In healthcare statistical analysis the normal (Gaussian) distribution has central importance, and is the most common distribution of biological data (height, weight, blood pressure) in healthy individuals. Visual aids such as histograms can be used to determine the distribution of data, but there are other formal statistical tests to determine if the data are normally distributed, such as the Shapiro-Wilkes test and D’Agostino-Peasrson omnibus test. The normal (parametric) distribution is characterized by a single peak (unimodal) and a symmetrical spread of variables on either side. All central tendency measures (mean, mode and median) are equal in a normal distribution and they are represented by the point of maximum frequency. The spread of data is equal on either side, which represents standard deviation (SD). Two parameters (mean and SD) can fully describe the shape of the curve in Figure 6.
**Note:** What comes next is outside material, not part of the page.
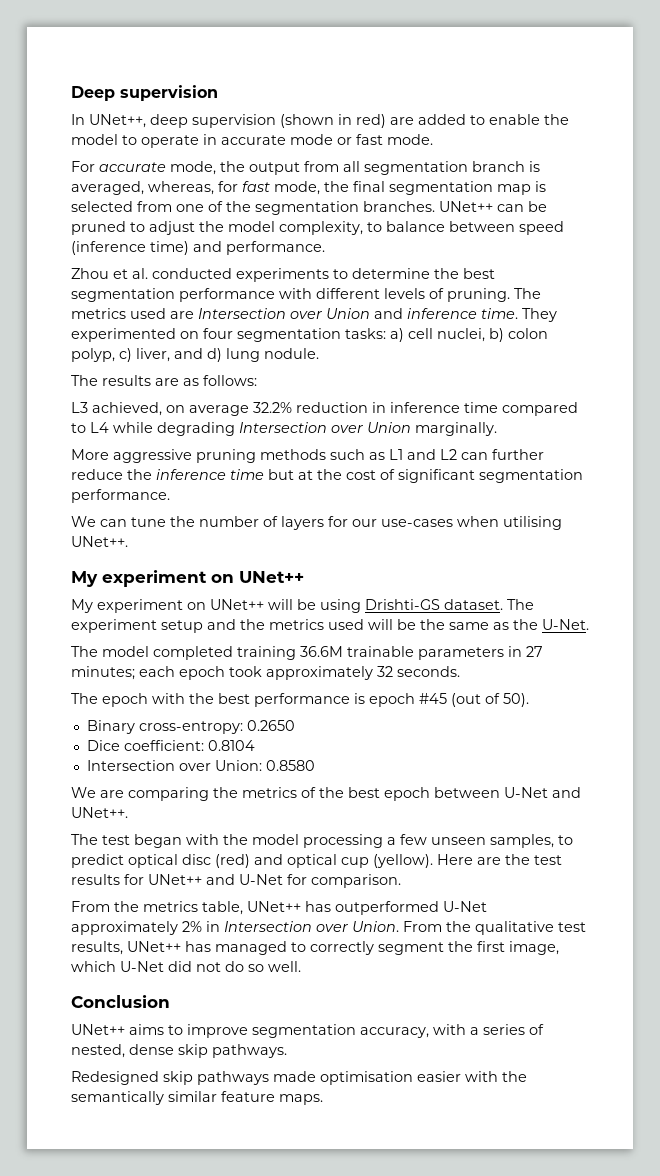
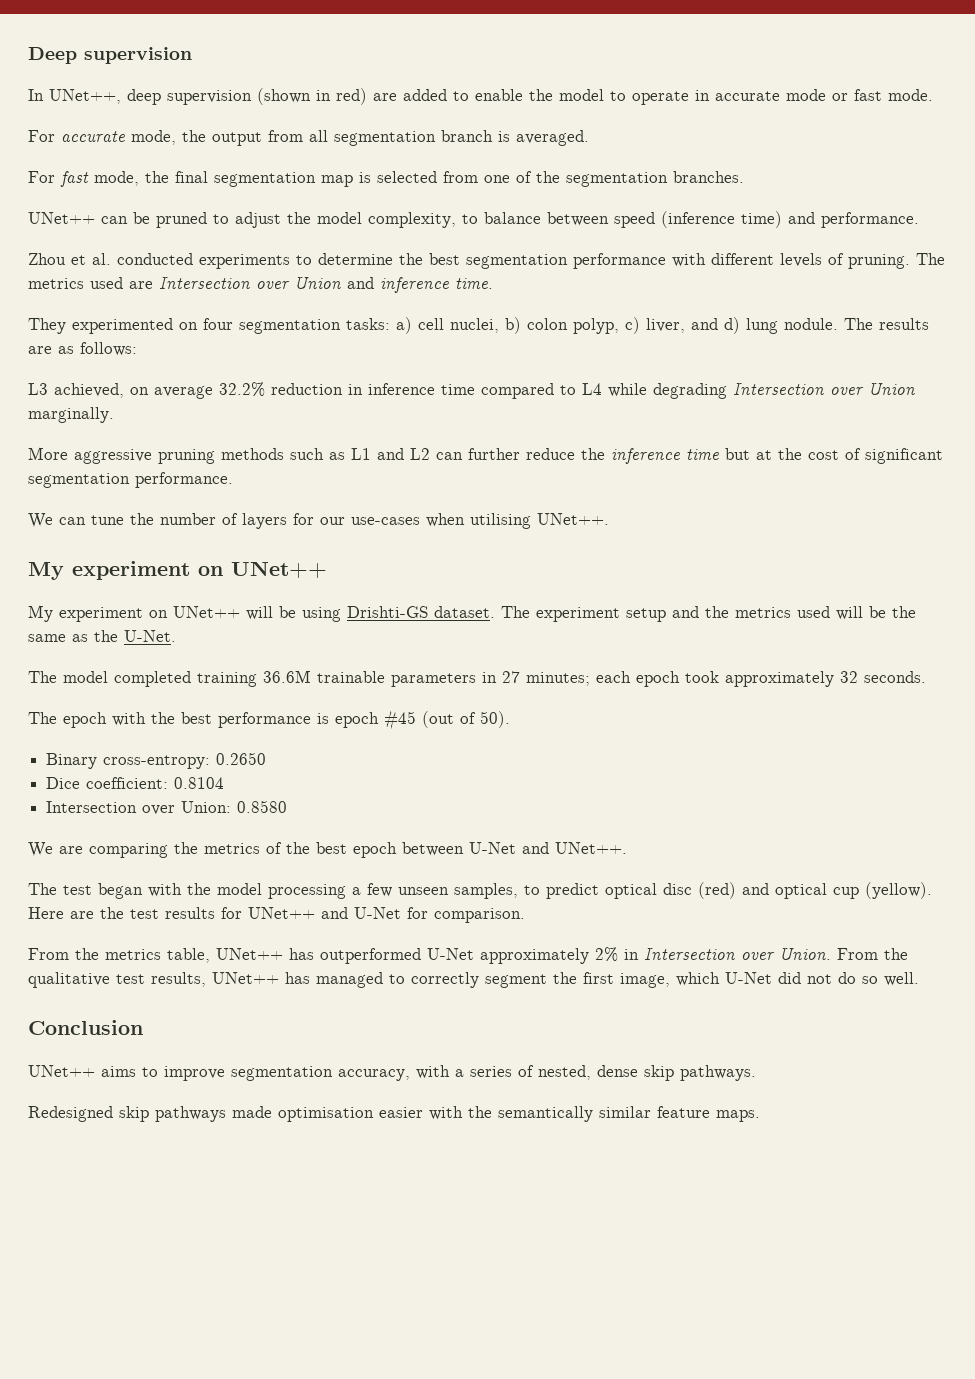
[71,181,238,195] averaged, whereas, for -> [516,130,589,146] [28,171,55,183] averaged. // For
(435, 206) none -> (744, 177) //
(518, 313) none -> (493, 283) //
(319, 353) // -> (838, 324) none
In non-parametric data the variables are not equally distributed around the central tendency point. The data could be clustered around one side and sparse on the other, which is called skewness (Fig 7). Data can also have more than one peak (multimodal). Kurtosis is another term which describes the peak of the curve, with a normal distribution having a kurtosis of zero. A curve with a sharper peak and longer tail is termed positive, while negative kurtosis indicates a wider, flattened distribution. In these situations statistical analysis should be performed using non-parametric statistical tests. In situations when mode of distribution is not clear it is safer to use non-parametri statistical tests.
The central tendency of a distribution is an estimate of the “center” of a distribution of values. The three central tendency measures are mean, median and mode:
- Mean is simply the total sum of the values divided by the number of variables (arithmetic mean). It is used as a measure of central tendency for parametric data and should not be used to report central tendency of ordinal or nominal data.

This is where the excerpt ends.